Deputy Sheriff Lesnick testified that Sergeant Bridges had arrested defendant previously on a narcotics charge and the officers were investigating some information received from the park superintendent and one of the neighbors. When the officers approached Price and Boggs "they appeared to be under the influence of marijuana." Price, when asked if he had any narcotics, denied it and consented to a search. "I asked him what he had in his hand. He turned red and his eyes opened in amazement and he opened his left hand and I observed six white wrapped cigarettes containing the green leafy material." Lesnick also saw Sergeant Bridges remove the tin foil item from Price's pocket. After Price and Boggs had been arrested and taken to the Police Station several officers returned to the park and arrested approximately 15 people, including defendant, who was in an old brown sedan.

Immediately following Price's testimony in the morning, Boggs, age 15, was called as a prosecution witness. He testified that he saw defendant pull up in his car and park and he also saw Price inside the car; that he himself stood on the running board and defendant said nothing; he and Price did go near the tree but he did not recall whether defendant was ever near it; that defendant at no time gave him marijuana cigarettes. Referred to his preliminary transcript he denied the statements he made there but the context is not before us. Boggs also said that he told the officers in defendant's presence that he had bought marijuana from him and defendant did not say anything. At this point the prosecution's case on Count II collapsed and the noon recess was taken.

When court convened at 1:30 p.m. counsel for defendant asked and received permission to call a witness out of order. Immediately he called Price who testified that Bodkin did not sell him any marijuana cigarettes at any time and that he lied when he testified to the contrary in the morning; that he did so because he was scared. "THE COURT: And you were scared of being sent back to Juvenile Hall, is that it? THE WITNESS: Yes, I was. Q. BY MR. VEGA: Who told you, you would go back to Juvenile Hall if you didn't tell that story? THE COURT: If anybody. THE WITNESS: Well, nobody told me that, but from the last court I was in concerning Roger, I gave those same statements and today if I told different I would be charged for perjury or whatever you want to call it. . . . Q. Did you talk with the defendant's attorney during the recess? A. Yes, I did. Q. What did he tell you? A. He didn't tell me anything. I told him. Q. What did you tell him? A. When Larry got up here and told you what he stated, I decided to tell the truth." The witness also said that no one threatened him. Under cross-examination he admitted that he gave a signed statement to police on the night of July 5 which contained this: "Then today I bought three joints from Roger Bodkin. I paid him a dollar and give one to Larry Boggs, one to Denny Conneally, and I smoked one myself."

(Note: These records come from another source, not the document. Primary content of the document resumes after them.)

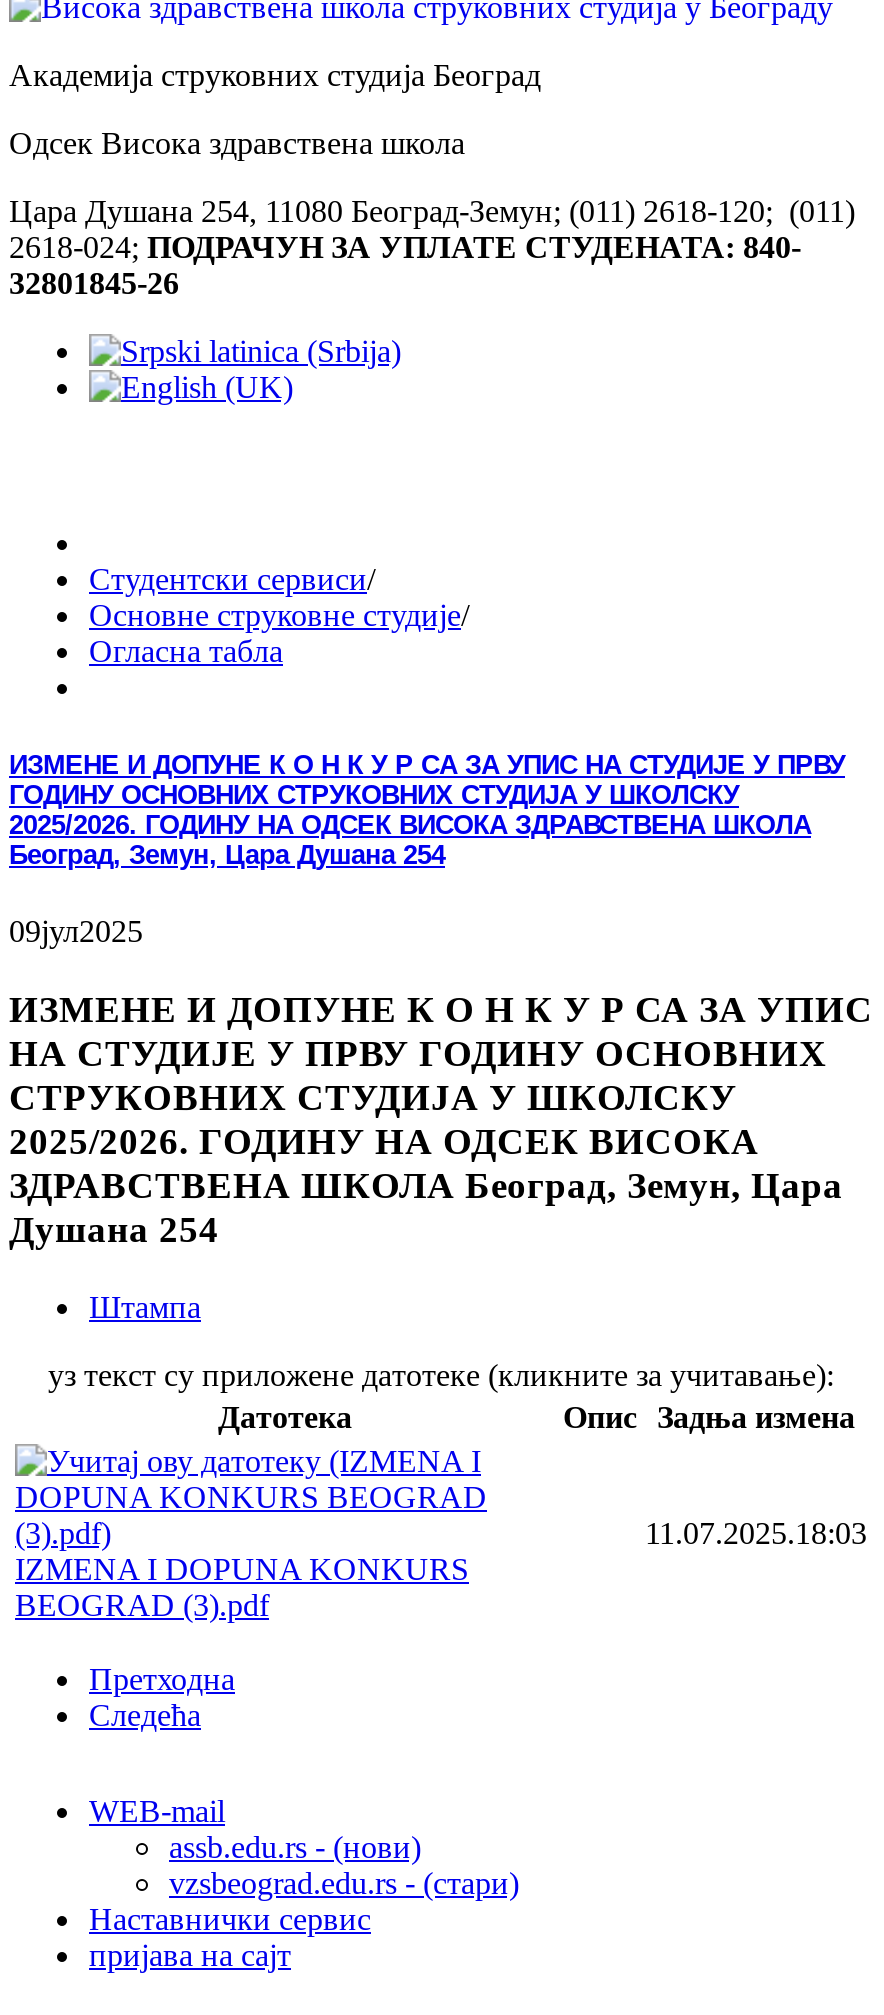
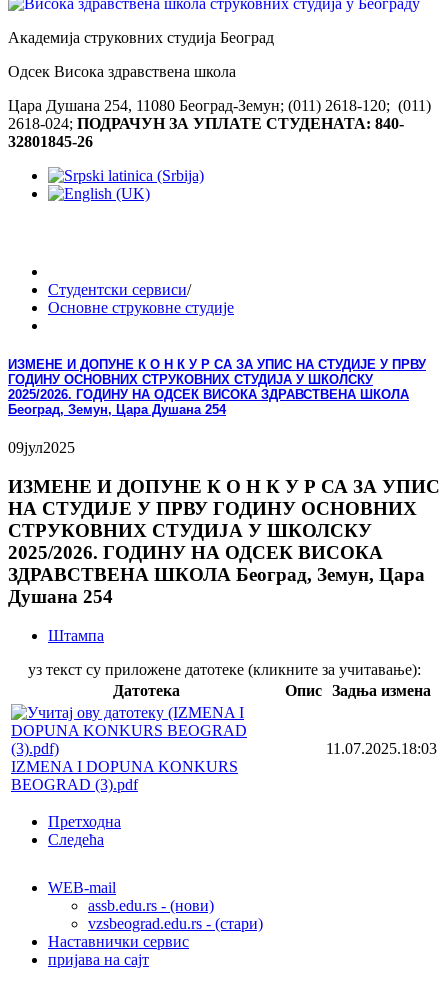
- Основне струковне студије/
- Огласна табла
+ Основне струковне студије
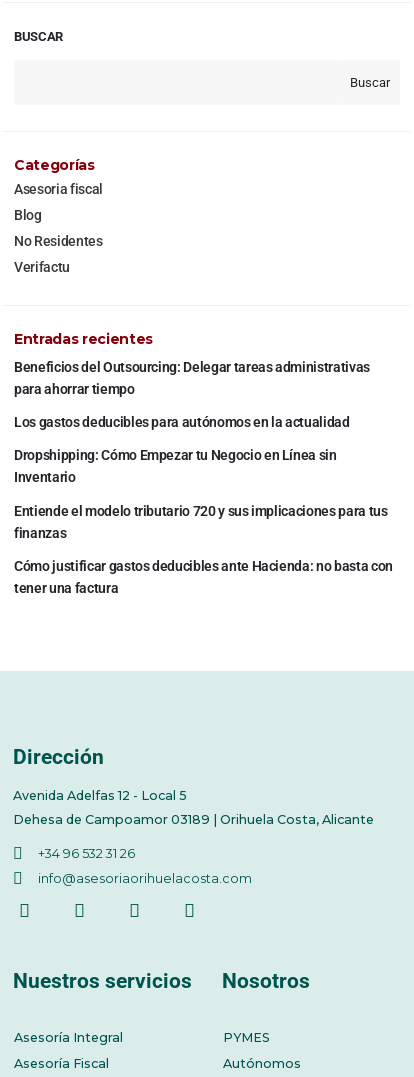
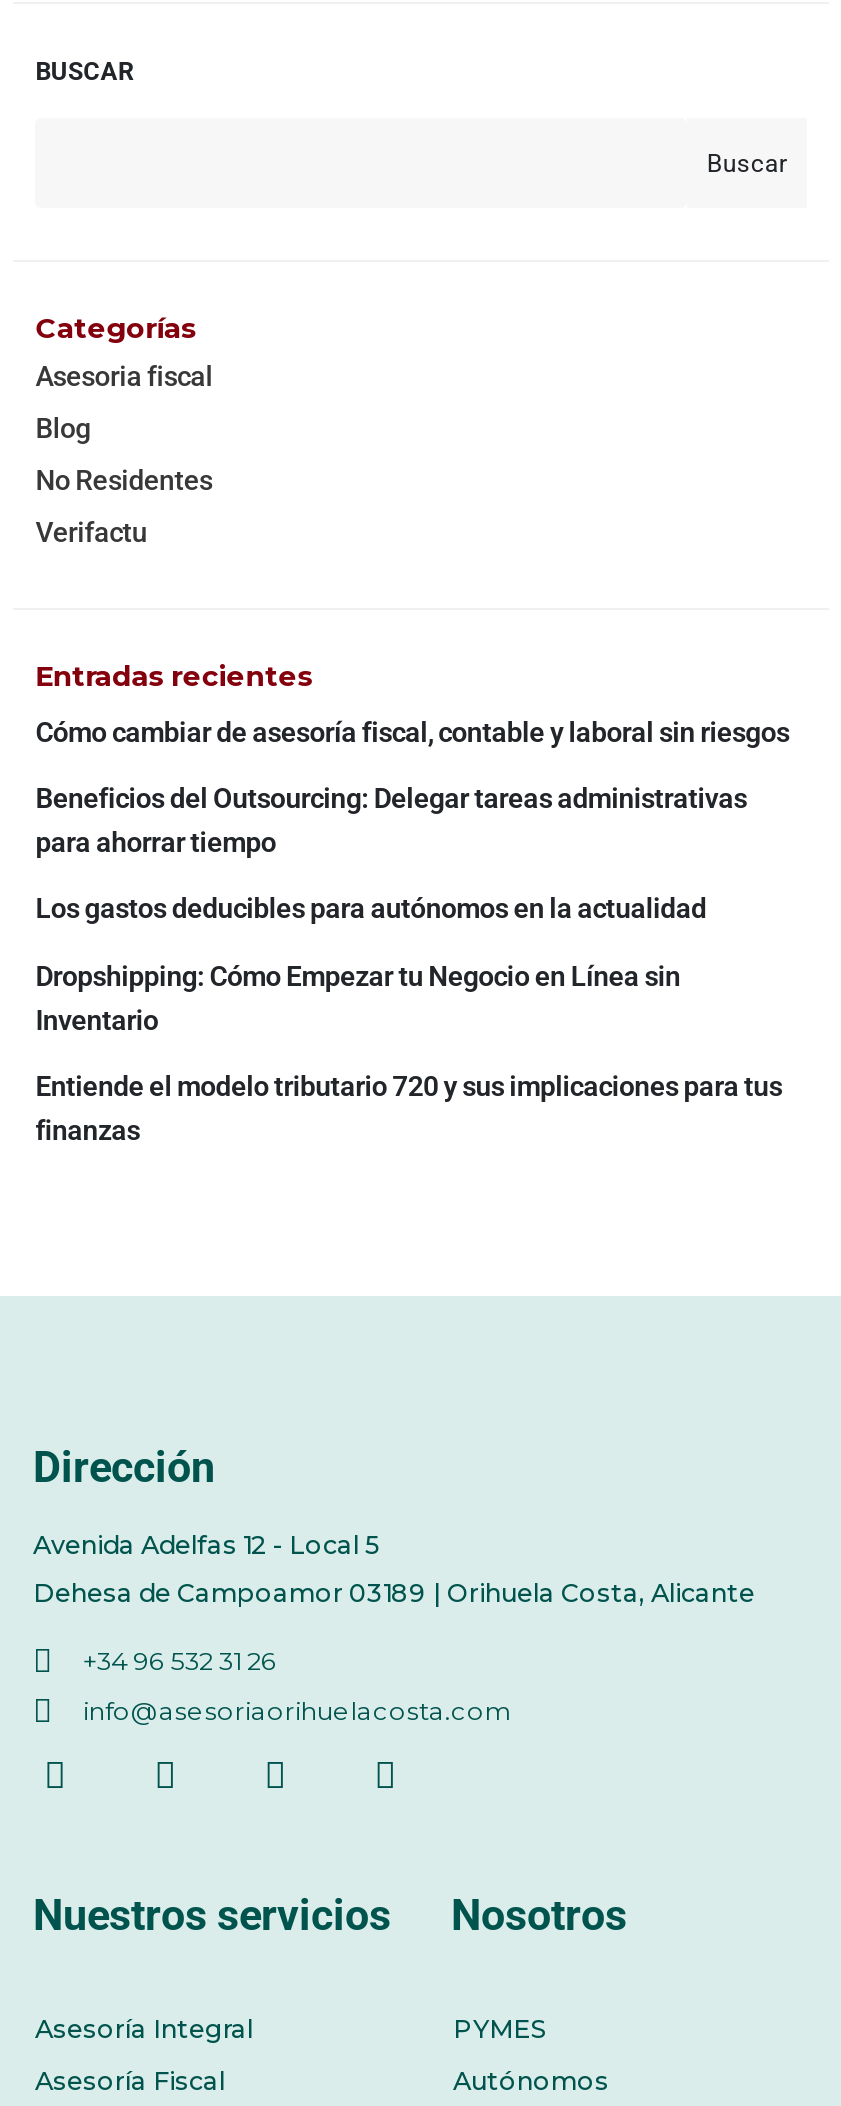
+ Cómo cambiar de asesoría fiscal, contable y laboral sin riesgos

moved down: Beneficios del Outsourcing: Delegar tareas administrativas | para ahorrar tiempo | Los gastos deducibles para autónomos en la actualidad | Dropshipping: Cómo Empezar tu Negocio en Línea sin | Inventario | Entiende el modelo tributario 720 y sus implicaciones para tus | finanzas

- Cómo justificar gastos deducibles ante Hacienda: no basta con
- tener una factura
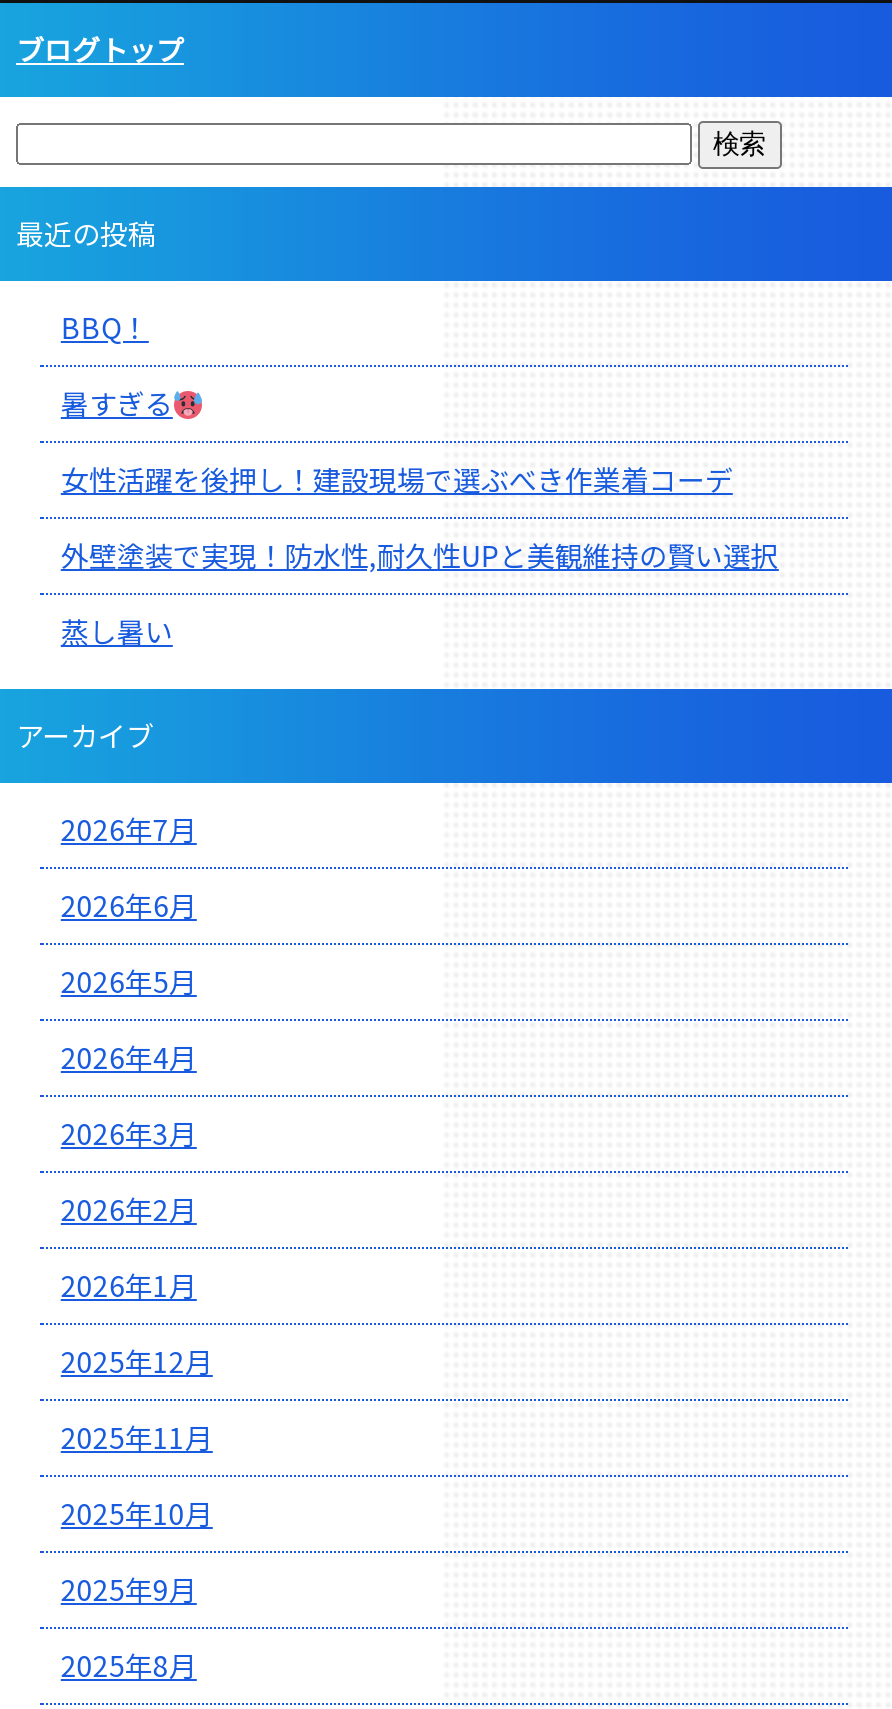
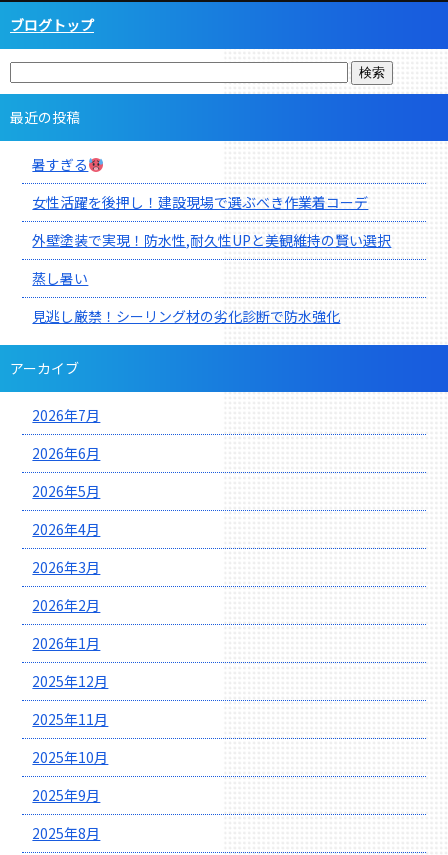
- BBQ！

moved up: 暑すぎる | 女性活躍を後押し！建設現場で選ぶべき作業着コーデ | 外壁塗装で実現！防水性,耐久性UPと美観維持の賢い選択 | 蒸し暑い

+ 見逃し厳禁！シーリング材の劣化診断で防水強化
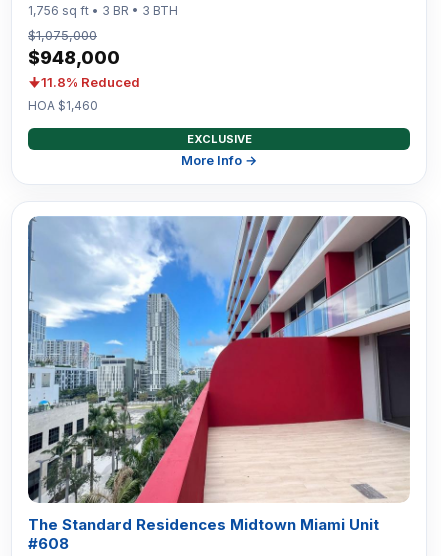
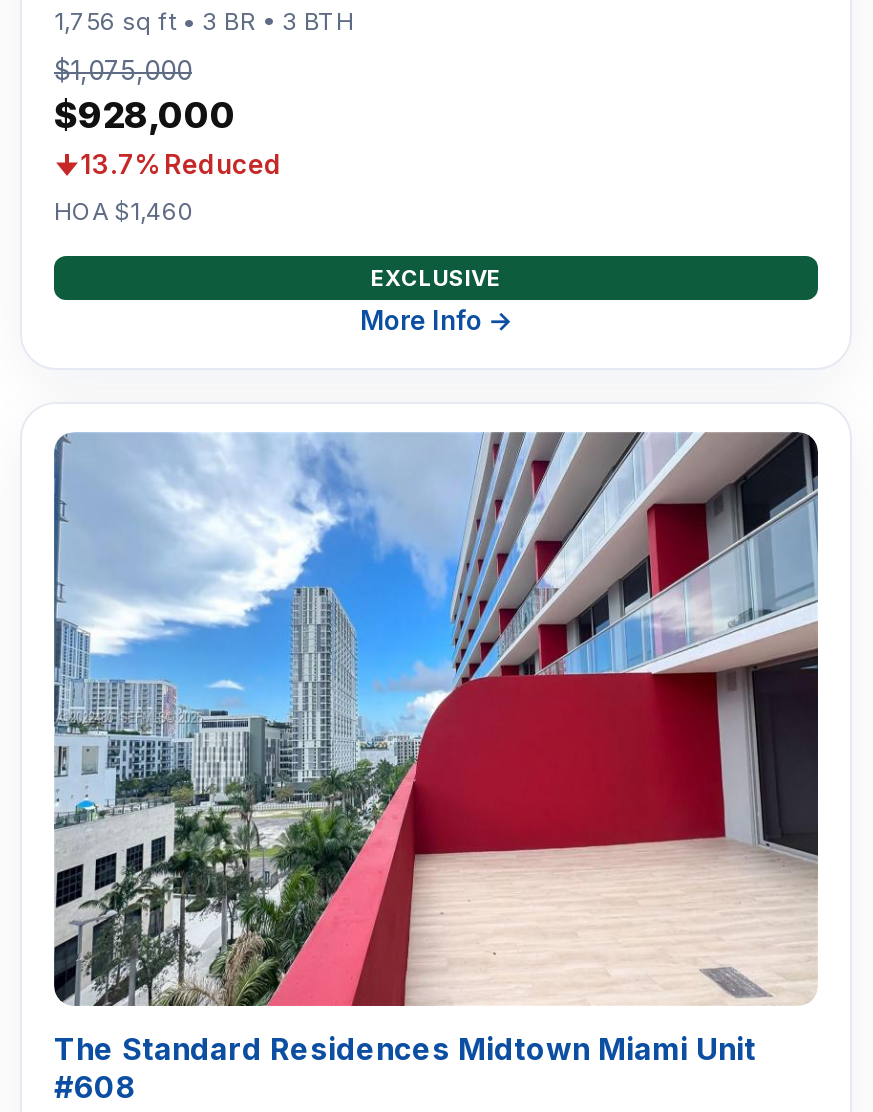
- $948,000
+ $928,000

- 11.8% Reduced
+ 13.7% Reduced
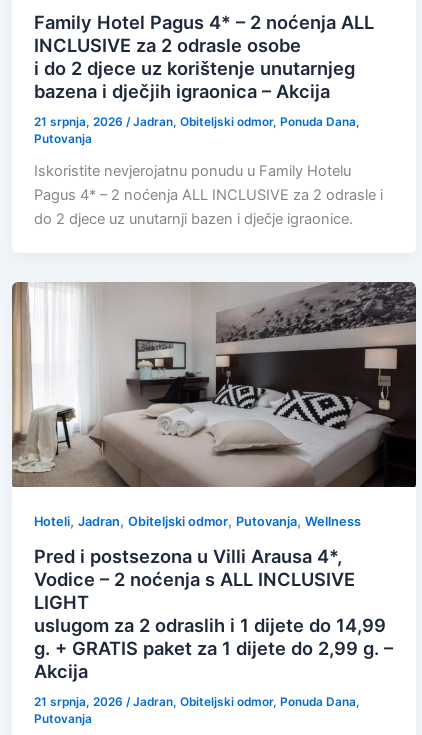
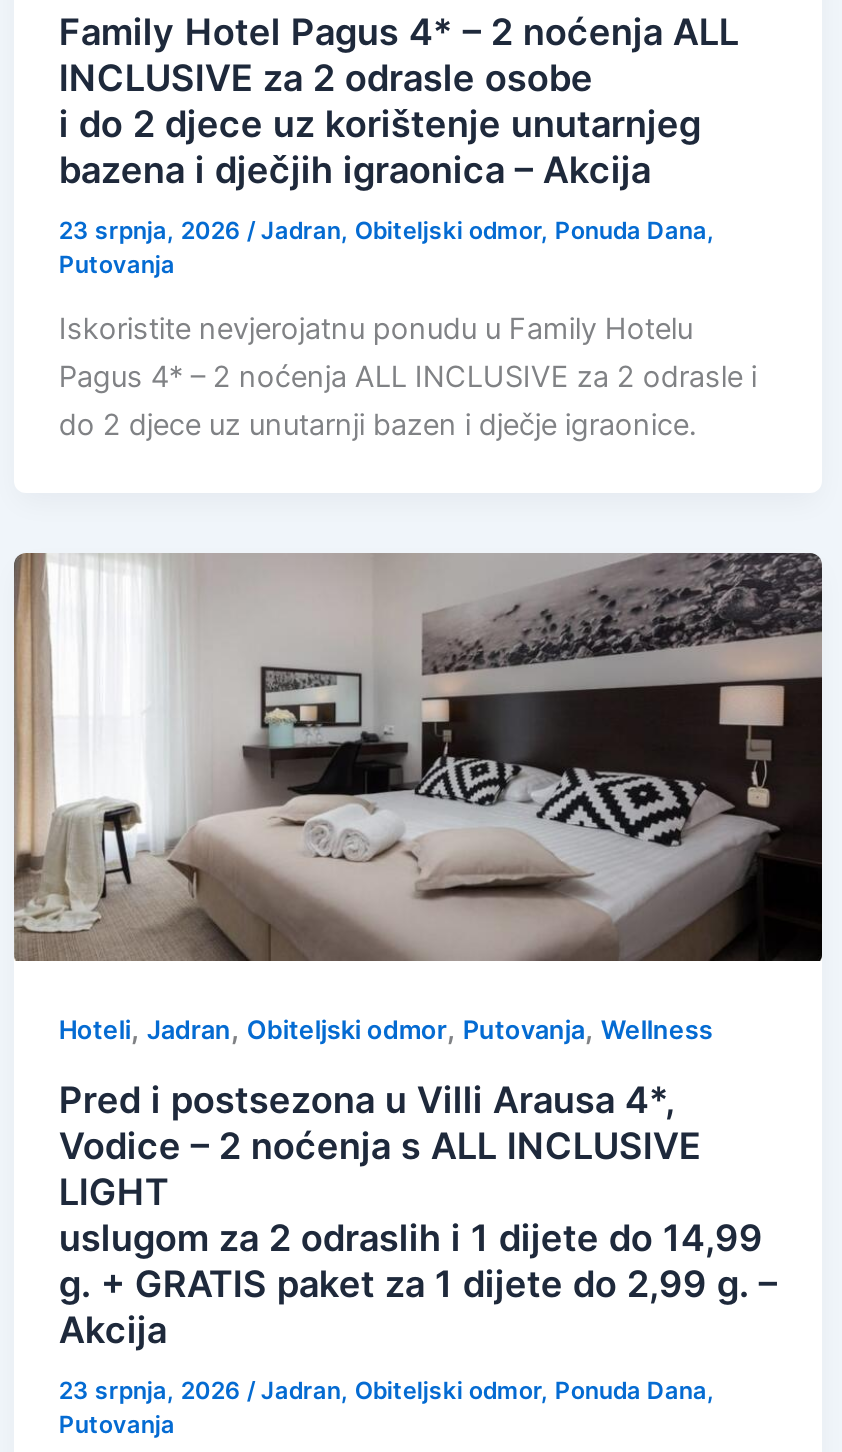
- 21 srpnja, 2026 / Jadran, Obiteljski odmor, Ponuda Dana,
+ 23 srpnja, 2026 / Jadran, Obiteljski odmor, Ponuda Dana,

- 21 srpnja, 2026 / Jadran, Obiteljski odmor, Ponuda Dana,
+ 23 srpnja, 2026 / Jadran, Obiteljski odmor, Ponuda Dana,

This testimony was given on Friday afternoon and because of the deputy district attorney's plea of surprise the case was continued until Monday, but before court adjourned the following occurred: "MR. LEONARD: In the meantime, your Honor, will you give the protection of the Court to this witness? THE COURT: Yes, such as that is. What is that? MR. LEONARD: Well, give him assurance that he need fear nothing for telling the truth, except the penalty of perjury, and he knows that already. THE COURT: Yes, that is true, certainly. MR. LEONARD: And nobody is to threaten him or try to get his story back in the meantime. THE COURT: Well, I would say this, that the People will have the right to ask him questions. MR. LEONARD: Of course. THE COURT: As they would of any witness. There hasn't been, as far as I know, any testimony that he was threatened by anybody, but certainly I don't expect he will be; but if people should threaten you on one side or the other, I would expect you to report that. It is not proper to do that, and you certainly should feel free from fear of threats, bodily harm, or being put in jail, except for perjury. MR. LEONARD: The same protection would inure to his stepmother? THE COURT: Oh, yes. Certainly." The stepmother had testified only to the boy's age. Over this case there hangs an aura of underworld collusion and intimidation.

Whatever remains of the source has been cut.